WITH GRACE AND GRATITUDE

The first time I spotted the alligator in the murky waters of a man-made lake framing luxurious condos on one side and a city park on the other, I worried aloud for the safety of the mallards, Muscovy, and white, waddling ducks, the snapping turtles, giant goldfish, flock of pristine egrets, and wading blue heron, making their homes in the marshes there.
“And, the kids who play in this park,” my sweetheart added.
I didn’t respond. Not that I would ever want a person of any age to be harmed by an alligator, but there was no imminent danger in that. Only the nature-preying-nature lurked.

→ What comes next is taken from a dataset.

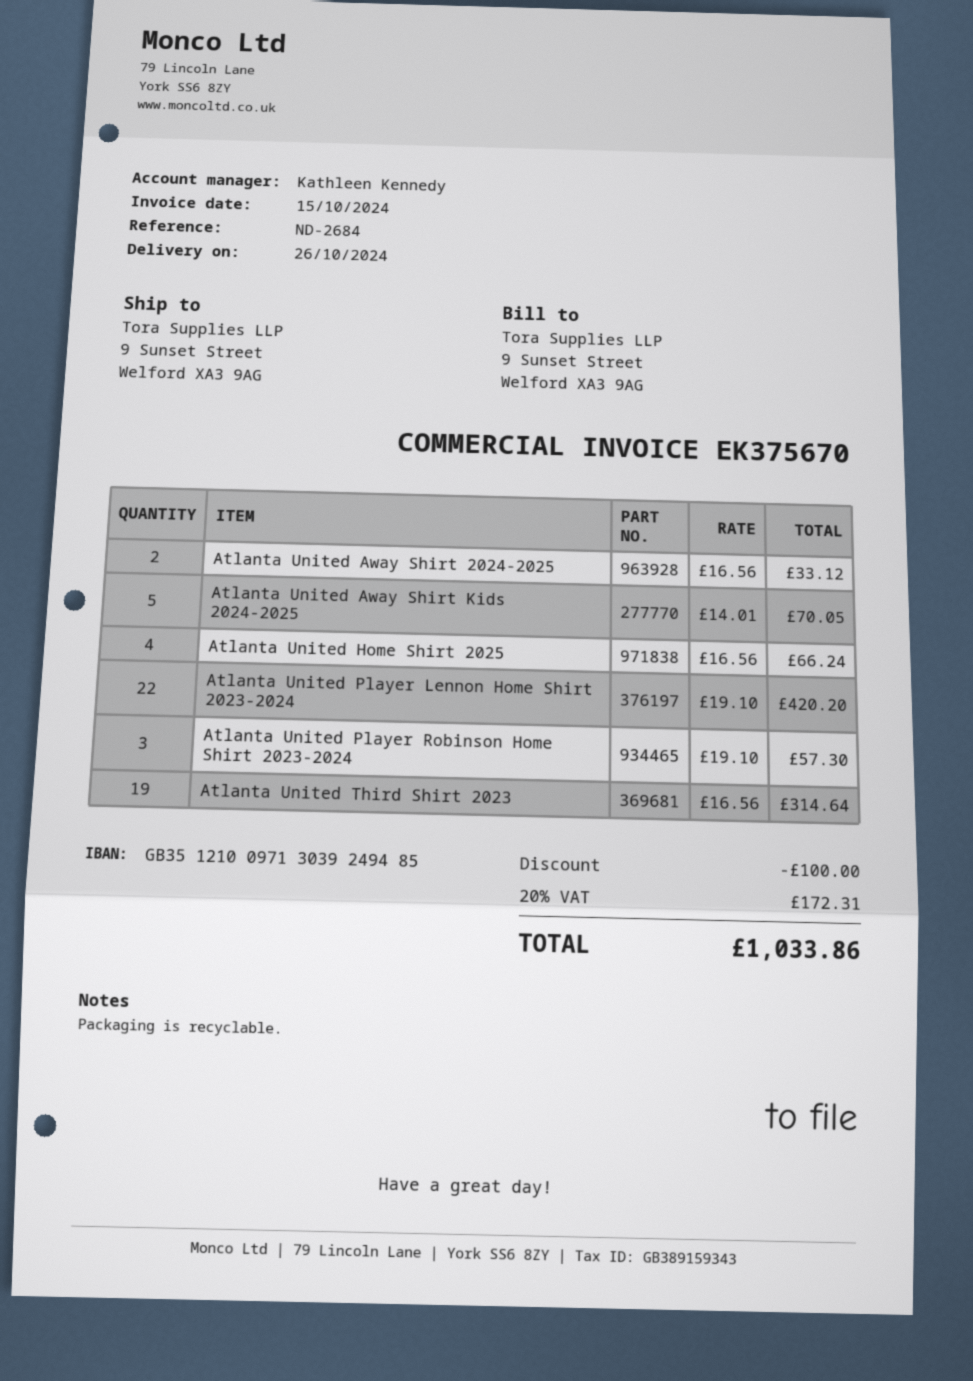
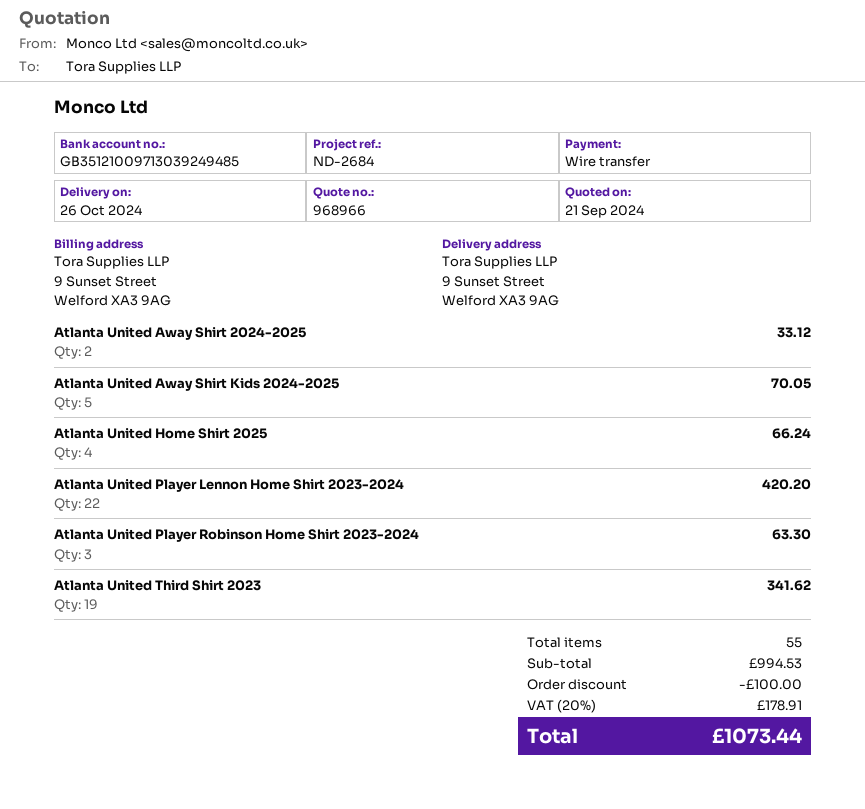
Atlanta United Player Robinson Home Shirt 2023-2024: 3 for 57.30 -> 3 for 63.30
Atlanta United Third Shirt 2023: 19 for 314.64 -> 19 for 341.62
tax: 20% = 172.31 -> 20% = 178.91
total: 1033.86 -> 1073.44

The lake is more for show and tell by realtors looking to justify pricey units with a view. There’s no swimming allowed, and since it’s illegal to feed wildlife in Florida outside of a reserve, observing nature in this park is mostly done from a deck built 15 feet above, and stretching 20 feet out over the water, where picnic tables are placed for brown baggers wondering what so many thieving sea gulls are doing there, some sixty miles inland.
At first, all I saw were the mammoth marble shaped alligator eyes, trolling the lake’s surface, leaving innocent ripples of water in his wake.
“Or,” she said when I pointed out the marauding eyeballs, “it’s a submarine.”
“No, hon, I’m pretty certain it’s an alligator.”
“But, I’m thinking…”
“It’s a gator, okay?”
“I’m just saying what it could be,” she persists, as the tire-like tracks on it’s back emerges. “Or, maybe one in camouflage to look like an alligator, so no one would suspect.”
Really, who am I to say otherwise? I thought.
We only visit this particular park once a year, in September or October, depending on what date the High Holy Days fall.
I won’t expound on the significance of these 10 days for those of you who aren’t Jewish, but I will share the custom of casting bread upon the water (tashlikh) as a symbol of one’s transgressions being disposed of. Unlike other religions, Jews don’t believe in original sin. Instead, we’re born pure, acquiring our indiscretions with age, intent, or ignorance along the way.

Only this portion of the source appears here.